Every four years, when we worry that a candidate whom the majority of people don’t want will somehow manage to become president, we should remember James Wilson, and the institution he helped build.
Danielle Allen writes, “The executive has a veto over legislation, but it can be overruled by a two-thirds vote in each house of Congress, which means that an executive decision (on legislation) emanating from support of a bare majority of the people cannot overrule a view emanating from a supermajority of the country.”
But because of the way we elect presidents, via the Electoral College, a majority of the vote is not in fact required to become president, as evidenced twice in just the past five elections. And because every state, regardless of population, is afforded exactly two representatives in the Senate, neither is a “supermajority of the country” required to achieve a two-thirds majority of that legislative body. The combined population of all six New England states, which is fewer than 15 million, is less than half that of California alone, barely more than half that of Texas, and less than the populations of Florida and New York. So it is not entirely correct to say that “support of a bare majority of the people cannot overrule a view emanating from a supermajority of the country.”

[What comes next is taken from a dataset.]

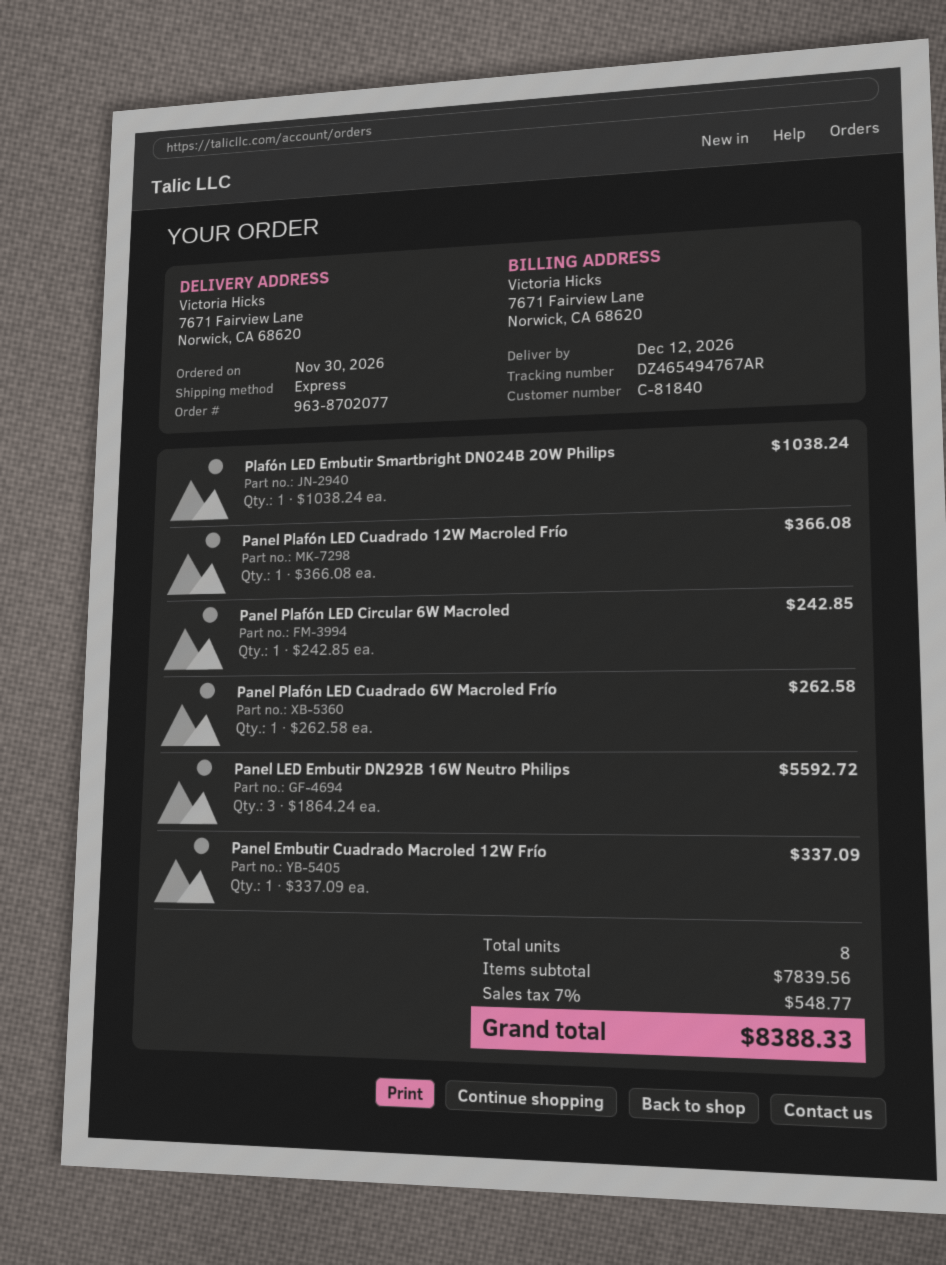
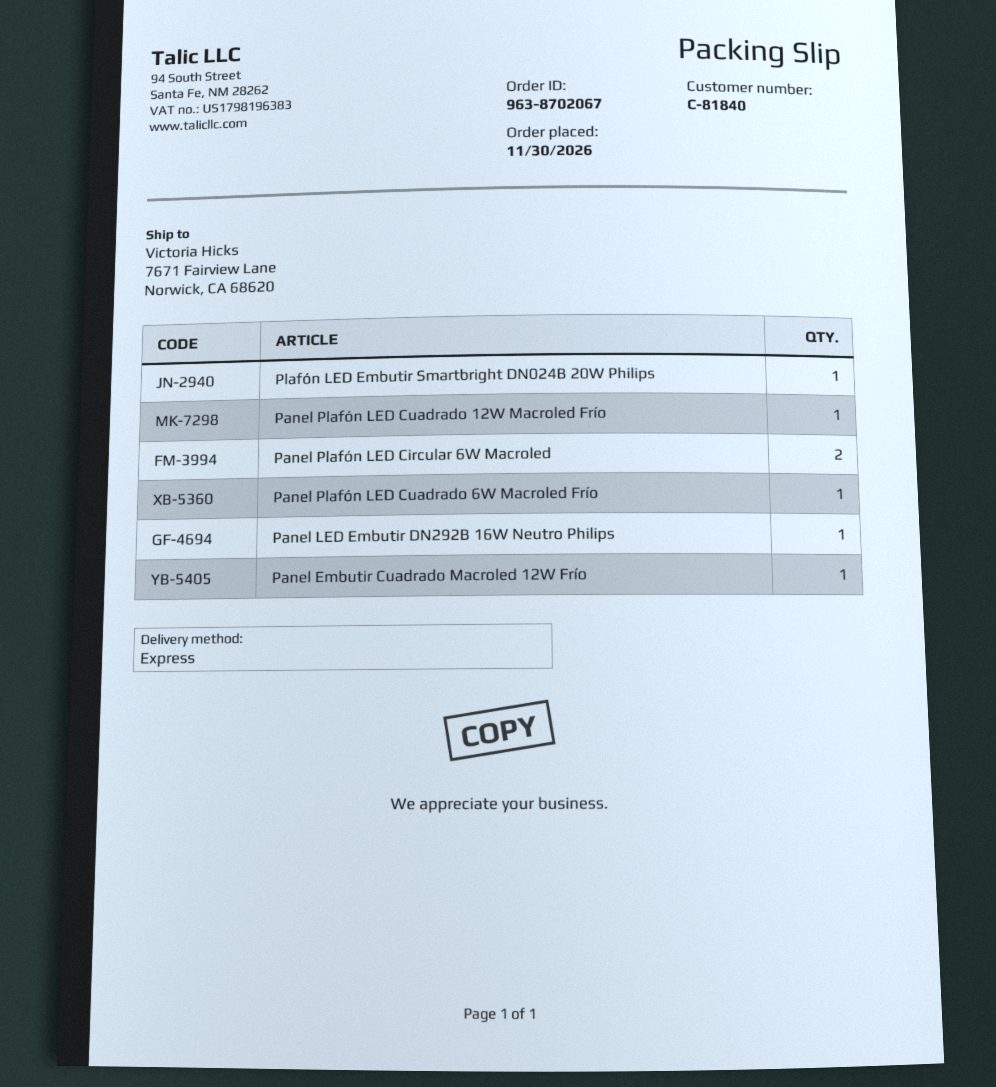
order number: 963-8702077 -> 963-8702067
Panel Plafón LED Circular 6W Macroled: 1 -> 2
Panel LED Embutir DN292B 16W Neutro Philips: 3 -> 1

As are many in our society, I’m experiencing incredible angst over the attempted destruction of our federal institutions and practices by the current administration and its enablers. Ms. Allen’s article has given me faith in our future. The article is both poetry and history lesson. Each word is essential, and shows how the possibility of great change is built into our system of government. I thank her for her writing.
How Disaster Shaped the Modern City
Visionary responses to calamities have changed urban life for the better, Derek Thompson argued in October.

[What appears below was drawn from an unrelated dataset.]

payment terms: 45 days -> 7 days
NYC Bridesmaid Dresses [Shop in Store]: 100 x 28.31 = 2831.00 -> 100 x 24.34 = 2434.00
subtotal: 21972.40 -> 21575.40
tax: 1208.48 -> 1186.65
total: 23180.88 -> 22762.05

Derek Thompson’s article implies that the December 1835 fire in New York City spawned the Croton Aqueduct. But in fact, a popular vote in April of that year overwhelmingly approved the proposed aqueduct, detailed plans for which had been developed after cholera killed more than 3,500 New Yorkers (one in 70) in 1832 and shocked the city into creating a proper water supply. The fire, which destroyed much property but killed only two people, served merely as affirmation of a process well under way. None of which is to deny that COVID‑19 may well yield long-term benefits.

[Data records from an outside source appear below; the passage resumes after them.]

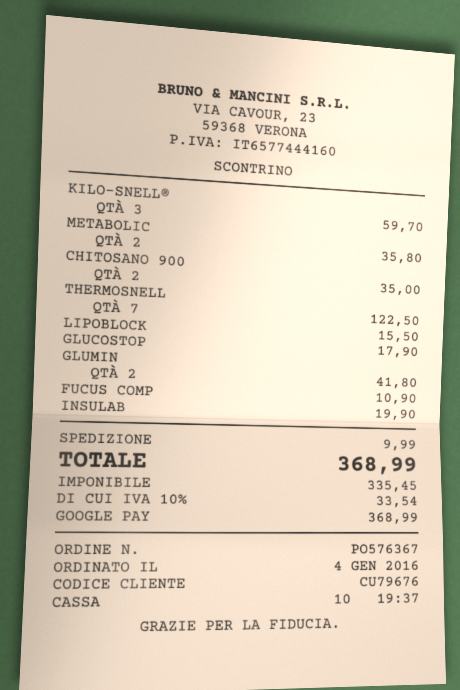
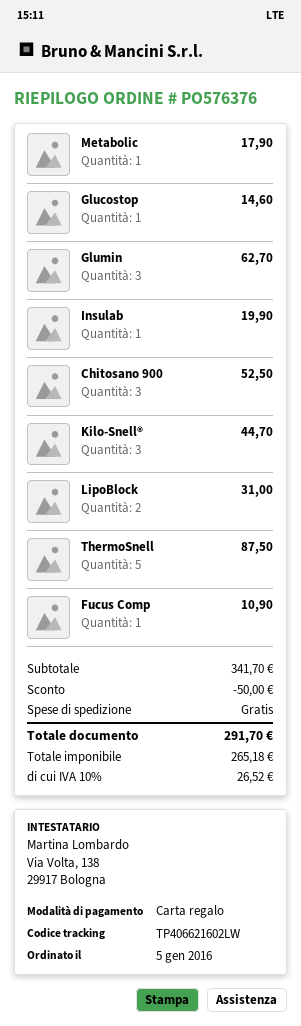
order number: PO576367 -> PO576376
order date: 2016-01-04 -> 2016-01-05
payment method: Google Pay -> gift card
KILO-SNELL®: 3 for 59.70 -> 3 for 44.70
METABOLIC: 2 for 35.80 -> 1 for 17.90
CHITOSANO 900: 2 for 35.00 -> 3 for 52.50
THERMOSNELL: 7 for 122.50 -> 5 for 87.50
LIPOBLOCK: 1 for 15.50 -> 2 for 31.00
GLUCOSTOP: 1 for 17.90 -> 1 for 14.60
GLUMIN: 2 for 41.80 -> 3 for 62.70
discount: none -> 50.00
shipping: 9.99 -> 0.00
net: 335.45 -> 265.18
tax: 10% = 33.54 -> 10% = 26.52
total: 368.99 -> 291.70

Author, Water for Gotham: A History
New York, N.Y.
Derek Thompson focused on how the 1871 Chicago fire led to our city developing skyscrapers. The fire also led to something else I’m proud to be a part of: In 1872, a group of singers formed the Apollo Musical Club of Chicago to bring hope and music back to the burned city. Now called the Apollo Chorus of Chicago, we are the oldest performing-arts organization in the city. Our 150th anniversary season begins in July.